Minimalism Doesn’t Mean Miniature
The title of this section really sums up my argument, but let me flesh it out a bit more. Minimal typically means the least possible. “The” is an article, and if you don’t know what that means then get the hell away from me. “Possible” is an interesting term too, because it describes the telos of the endeavour itself – obviously in the case of a UI it’s the effective delivery of information and intractability to the user. “Least” is a superlative, and in some ways the heart of minimalism itself. It describes the limit of reduction, the furthest you can go without trespassing in to the area of impossibility. This goal, the least possible, is my guiding principal when creating a UI.
Miniatures are, by definition, smaller facsimiles of larger objects.

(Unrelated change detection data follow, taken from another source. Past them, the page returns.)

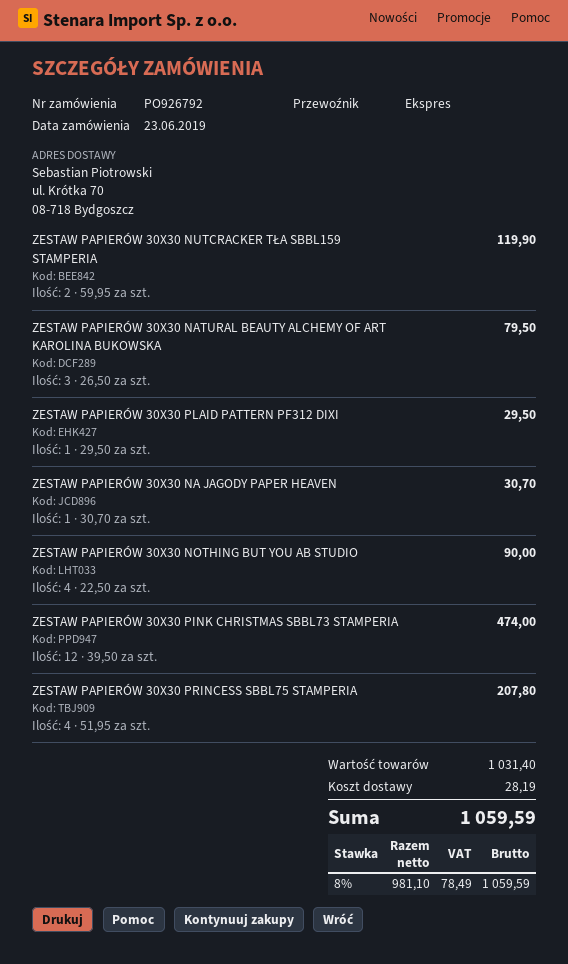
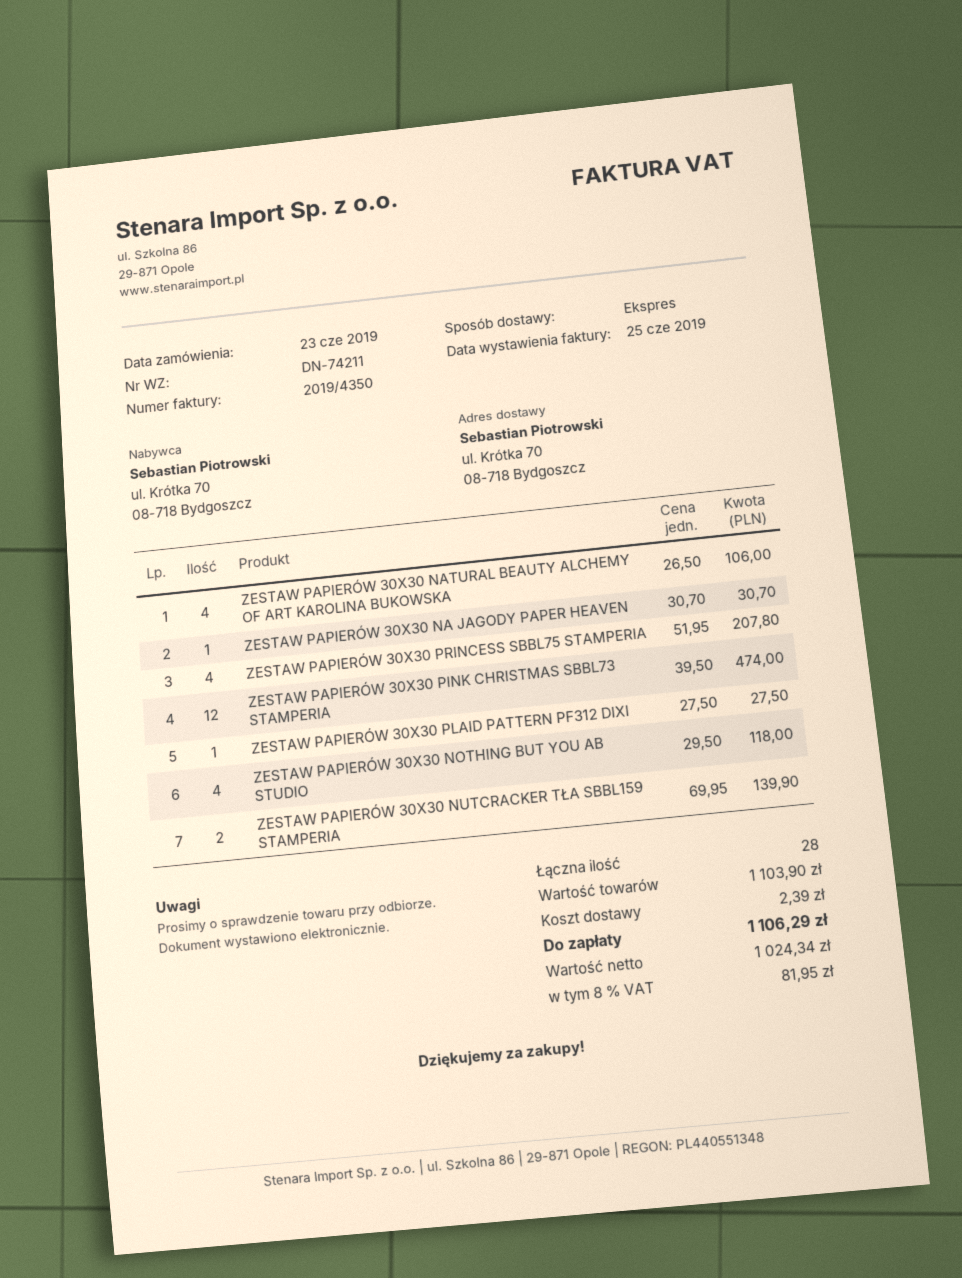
ZESTAW PAPIERÓW 30X30 NUTCRACKER TŁA SBBL159 STAMPERIA: 2 x 59.95 = 119.90 -> 2 x 69.95 = 139.90
ZESTAW PAPIERÓW 30X30 NATURAL BEAUTY ALCHEMY OF ART KAROLINA BUKOWSKA: 3 x 26.50 = 79.50 -> 4 x 26.50 = 106.00
ZESTAW PAPIERÓW 30X30 PLAID PATTERN PF312 DIXI: 1 x 29.50 = 29.50 -> 1 x 27.50 = 27.50
ZESTAW PAPIERÓW 30X30 NOTHING BUT YOU AB STUDIO: 4 x 22.50 = 90.00 -> 4 x 29.50 = 118.00
subtotal: 1031.40 -> 1103.90
shipping: 28.19 -> 2.39
net: 981.10 -> 1024.34
tax: 8% = 78.49 -> 8% = 81.95
total: 1059.59 -> 1106.29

But miniaturization doesn’t necessarily intimate minimalism. If something is unusable it fails the “possible” test and couldn’t be classified as minimalist at all. This is the biggest mistake most designers make when they try to make a “minimalist” interface; just because your bars are small as fuck doesn’t mean you are a minimalist genius. There are, of course, examples of minimalist interfaces that use miniature elements because those elements contribute to the possible functionality of the interface.
Minimalism is Dual Purpose
I was looking around the internet and found a chair I thought looked pretty awesome on materialicious, it’s from the design company Ventury Paris.
The thing to get from this chair is the reconceptualization of the chair leg as a part of the body of the chair itself. The front part of the chair is dual function: it influences and perhaps defines the aesthetic of the chair as a unified line following the sitting position itself AND it supports the weight of the person sitting in the chair.
This dual-purpose methodology answers Chaud’s question from another post: what’s wrong with both class coloring AND class text? Well, the former contains the information of the latter by altering the nature of the name element or the status bar color. When you color health by class color, you integrate a secondary piece of information into what used to be a simple health display. Finding ways to integrate information in this way is a central component of minimalism as an aesthetic and functional design approach.
Only Minimalism
What I’m about to say is, more or less, exceptionally controversial but I’ll say it anyway: minimalism is the end-goal of design, it is the ultimate perfection of a manufactured object, it is what every person designing their UI should strive for. There isn’t an acceptable or interesting argument against minimalism; most objections rely on a misunderstanding of minimalism as such and are rejected on face.
In a video game, the user interface is both essential and destructive – it gives the player information while depriving the user of information. Minimalism, or the reduction of the interface to the least possible is the only way to minimize the harm done by the interface while maintaining environmental awareness. There isn’t an adequately organic method of giving players information in such a complex game, so the zero-sum relationship is more or less inevitable. As players and designers, our job must be to reduce to the last possible – in other words, every interface must be minimalist or be dismissed.